[Records excerpted from a collection]
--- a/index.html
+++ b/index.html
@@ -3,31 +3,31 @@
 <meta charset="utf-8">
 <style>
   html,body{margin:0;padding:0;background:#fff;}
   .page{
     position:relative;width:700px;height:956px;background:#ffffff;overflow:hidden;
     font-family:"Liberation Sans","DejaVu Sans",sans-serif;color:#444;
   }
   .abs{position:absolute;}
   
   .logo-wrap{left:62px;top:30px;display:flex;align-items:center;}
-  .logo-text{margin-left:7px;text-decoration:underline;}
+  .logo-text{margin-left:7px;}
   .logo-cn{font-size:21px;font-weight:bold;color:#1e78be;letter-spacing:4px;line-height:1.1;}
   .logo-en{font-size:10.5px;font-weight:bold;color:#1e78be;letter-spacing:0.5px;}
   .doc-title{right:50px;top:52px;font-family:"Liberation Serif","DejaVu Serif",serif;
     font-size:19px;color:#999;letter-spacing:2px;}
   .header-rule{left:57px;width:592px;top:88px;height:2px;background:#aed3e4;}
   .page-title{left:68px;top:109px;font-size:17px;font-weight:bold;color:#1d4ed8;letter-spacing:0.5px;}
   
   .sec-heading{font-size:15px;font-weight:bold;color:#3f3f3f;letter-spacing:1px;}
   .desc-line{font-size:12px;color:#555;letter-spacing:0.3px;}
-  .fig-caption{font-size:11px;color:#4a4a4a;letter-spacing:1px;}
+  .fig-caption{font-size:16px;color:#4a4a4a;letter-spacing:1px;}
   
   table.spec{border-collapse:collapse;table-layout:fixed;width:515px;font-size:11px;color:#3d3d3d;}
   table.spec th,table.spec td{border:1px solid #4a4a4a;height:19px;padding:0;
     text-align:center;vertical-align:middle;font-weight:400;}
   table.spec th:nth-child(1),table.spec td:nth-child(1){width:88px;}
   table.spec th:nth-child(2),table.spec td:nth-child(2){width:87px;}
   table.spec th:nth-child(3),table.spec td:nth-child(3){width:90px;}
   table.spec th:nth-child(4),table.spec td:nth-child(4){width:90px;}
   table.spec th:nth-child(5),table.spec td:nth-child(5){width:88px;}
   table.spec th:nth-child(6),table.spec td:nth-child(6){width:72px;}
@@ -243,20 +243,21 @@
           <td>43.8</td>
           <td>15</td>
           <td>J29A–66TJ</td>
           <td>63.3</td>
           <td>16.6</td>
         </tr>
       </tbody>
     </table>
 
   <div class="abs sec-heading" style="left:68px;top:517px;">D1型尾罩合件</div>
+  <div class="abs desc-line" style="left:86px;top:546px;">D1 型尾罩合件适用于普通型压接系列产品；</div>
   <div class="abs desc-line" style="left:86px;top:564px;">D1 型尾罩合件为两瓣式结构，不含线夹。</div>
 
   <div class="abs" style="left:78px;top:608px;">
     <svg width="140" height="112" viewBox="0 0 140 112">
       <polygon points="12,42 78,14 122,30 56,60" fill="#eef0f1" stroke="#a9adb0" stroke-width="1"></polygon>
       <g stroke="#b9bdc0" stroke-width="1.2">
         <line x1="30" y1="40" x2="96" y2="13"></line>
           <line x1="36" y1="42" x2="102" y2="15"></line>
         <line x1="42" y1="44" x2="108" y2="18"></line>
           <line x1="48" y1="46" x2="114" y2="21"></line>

--

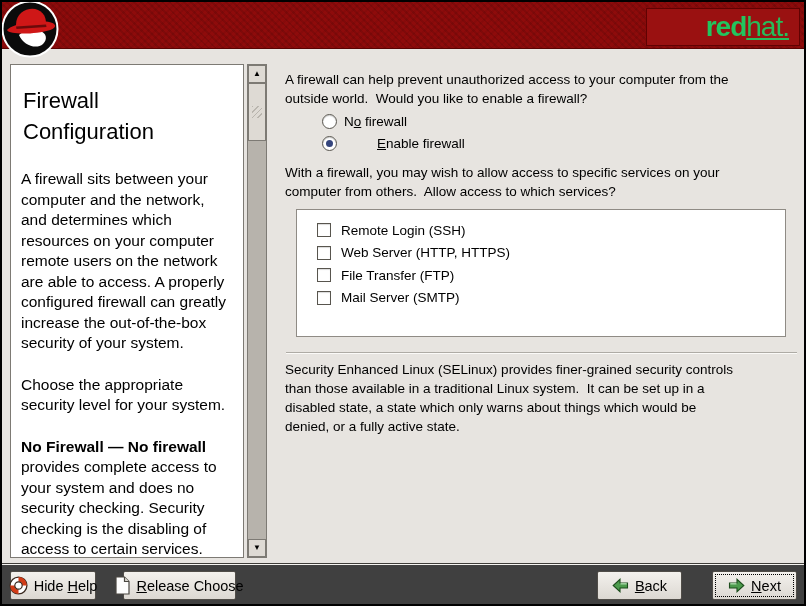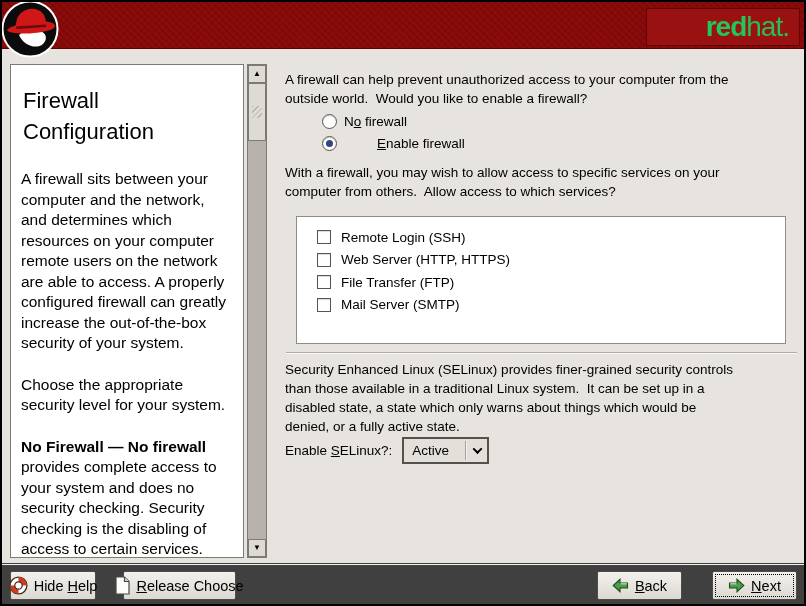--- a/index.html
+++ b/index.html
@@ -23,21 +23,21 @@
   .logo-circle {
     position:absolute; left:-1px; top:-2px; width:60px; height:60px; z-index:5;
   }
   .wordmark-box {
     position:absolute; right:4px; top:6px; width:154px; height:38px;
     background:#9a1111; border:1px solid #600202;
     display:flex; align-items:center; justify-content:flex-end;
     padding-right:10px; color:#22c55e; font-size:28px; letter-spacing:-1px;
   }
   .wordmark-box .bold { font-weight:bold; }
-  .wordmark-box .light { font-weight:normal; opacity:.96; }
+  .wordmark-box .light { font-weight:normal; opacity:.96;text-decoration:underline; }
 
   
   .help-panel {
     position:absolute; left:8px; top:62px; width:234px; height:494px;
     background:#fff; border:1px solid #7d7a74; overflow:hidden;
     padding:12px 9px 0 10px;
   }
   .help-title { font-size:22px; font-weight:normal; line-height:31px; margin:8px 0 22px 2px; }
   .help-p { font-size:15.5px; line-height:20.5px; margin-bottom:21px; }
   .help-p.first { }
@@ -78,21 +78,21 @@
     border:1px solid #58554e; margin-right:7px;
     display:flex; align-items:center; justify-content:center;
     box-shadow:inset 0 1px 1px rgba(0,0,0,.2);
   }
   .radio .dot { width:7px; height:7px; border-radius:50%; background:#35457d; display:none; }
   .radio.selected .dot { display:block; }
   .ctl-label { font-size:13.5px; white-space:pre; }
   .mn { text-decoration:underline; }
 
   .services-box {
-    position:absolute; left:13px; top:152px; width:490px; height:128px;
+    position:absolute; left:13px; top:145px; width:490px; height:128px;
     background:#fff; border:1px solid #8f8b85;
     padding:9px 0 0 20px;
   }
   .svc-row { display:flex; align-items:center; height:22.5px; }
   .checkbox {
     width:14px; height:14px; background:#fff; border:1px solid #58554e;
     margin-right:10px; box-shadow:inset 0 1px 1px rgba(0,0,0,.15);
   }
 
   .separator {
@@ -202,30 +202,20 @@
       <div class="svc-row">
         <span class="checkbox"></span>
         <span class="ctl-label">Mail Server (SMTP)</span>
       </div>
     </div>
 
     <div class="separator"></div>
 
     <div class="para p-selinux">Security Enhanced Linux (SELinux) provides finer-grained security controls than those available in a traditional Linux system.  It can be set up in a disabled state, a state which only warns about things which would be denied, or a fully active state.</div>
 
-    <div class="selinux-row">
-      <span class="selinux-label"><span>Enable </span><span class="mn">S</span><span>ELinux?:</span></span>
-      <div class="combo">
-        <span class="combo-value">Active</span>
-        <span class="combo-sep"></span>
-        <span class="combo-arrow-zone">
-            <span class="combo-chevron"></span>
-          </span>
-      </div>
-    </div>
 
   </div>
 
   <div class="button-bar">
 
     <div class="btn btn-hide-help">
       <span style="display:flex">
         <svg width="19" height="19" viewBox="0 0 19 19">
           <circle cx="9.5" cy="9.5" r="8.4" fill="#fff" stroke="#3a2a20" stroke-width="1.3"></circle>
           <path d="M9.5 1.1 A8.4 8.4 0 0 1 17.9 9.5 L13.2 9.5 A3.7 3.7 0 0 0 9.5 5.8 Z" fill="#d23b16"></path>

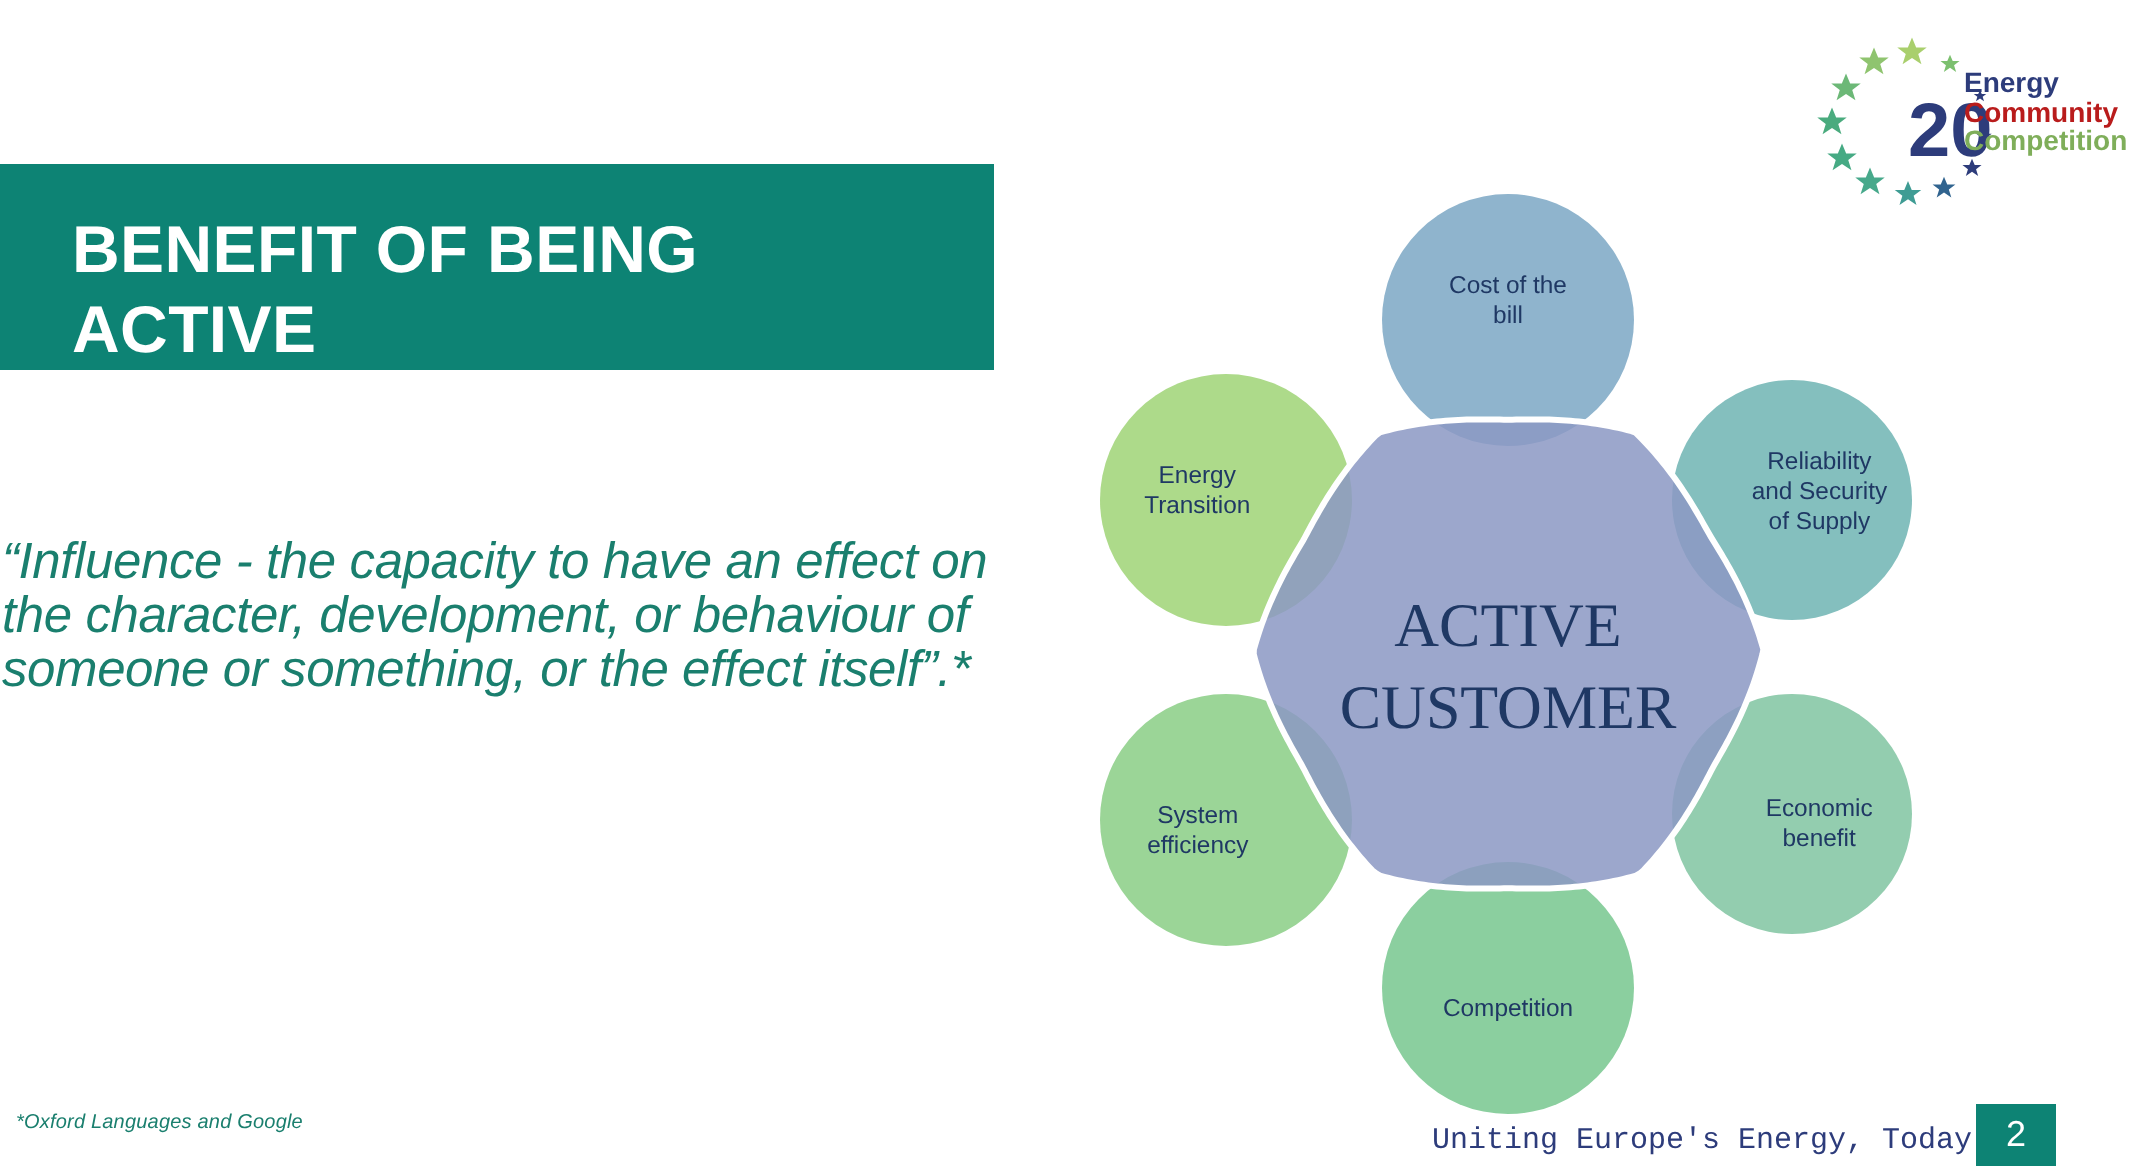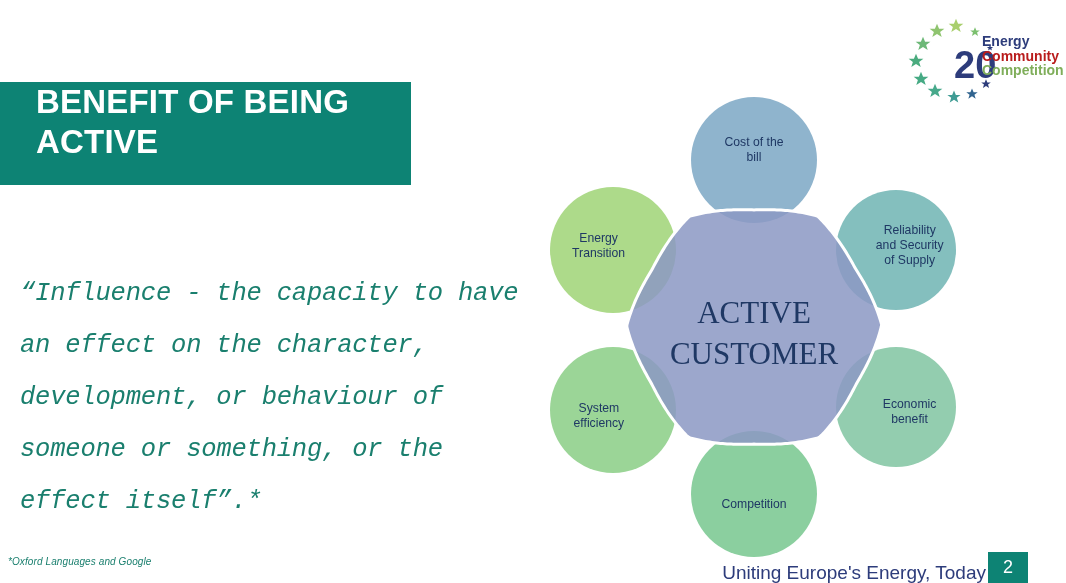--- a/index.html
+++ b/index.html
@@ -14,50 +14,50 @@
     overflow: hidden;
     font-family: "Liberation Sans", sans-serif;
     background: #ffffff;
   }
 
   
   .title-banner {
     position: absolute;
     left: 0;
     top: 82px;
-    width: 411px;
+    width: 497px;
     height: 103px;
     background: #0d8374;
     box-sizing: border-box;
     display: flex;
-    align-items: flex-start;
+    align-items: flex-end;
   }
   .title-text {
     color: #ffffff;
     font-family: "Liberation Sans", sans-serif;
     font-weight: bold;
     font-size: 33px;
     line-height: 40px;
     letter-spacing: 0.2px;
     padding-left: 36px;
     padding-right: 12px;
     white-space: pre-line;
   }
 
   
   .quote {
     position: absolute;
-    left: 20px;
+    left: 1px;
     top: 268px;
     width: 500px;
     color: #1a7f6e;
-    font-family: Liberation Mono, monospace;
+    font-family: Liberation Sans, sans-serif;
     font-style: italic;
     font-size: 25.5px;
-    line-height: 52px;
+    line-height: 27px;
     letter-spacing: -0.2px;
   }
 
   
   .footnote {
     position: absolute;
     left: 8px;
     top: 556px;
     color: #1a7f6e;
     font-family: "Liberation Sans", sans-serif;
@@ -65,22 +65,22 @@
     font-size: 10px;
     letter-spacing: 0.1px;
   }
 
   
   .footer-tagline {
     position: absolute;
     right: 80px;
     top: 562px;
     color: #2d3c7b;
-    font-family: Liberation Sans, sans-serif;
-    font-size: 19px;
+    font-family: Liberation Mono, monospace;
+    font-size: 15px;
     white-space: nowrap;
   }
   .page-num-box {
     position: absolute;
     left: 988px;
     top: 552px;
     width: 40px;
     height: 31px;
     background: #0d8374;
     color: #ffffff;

_DIRECTIONS_: Wherever the word "items" appears in the records above, copy that line.

_WRITTEN SOLUTION_:
   .logo-wrap{left:62px;top:30px;display:flex;align-items:center;}
     display:flex; align-items:center; justify-content:flex-end;
     display:flex; align-items:center; justify-content:center;
   .svc-row { display:flex; align-items:center; height:22.5px; }
-    align-items: flex-start;
+    align-items: flex-end;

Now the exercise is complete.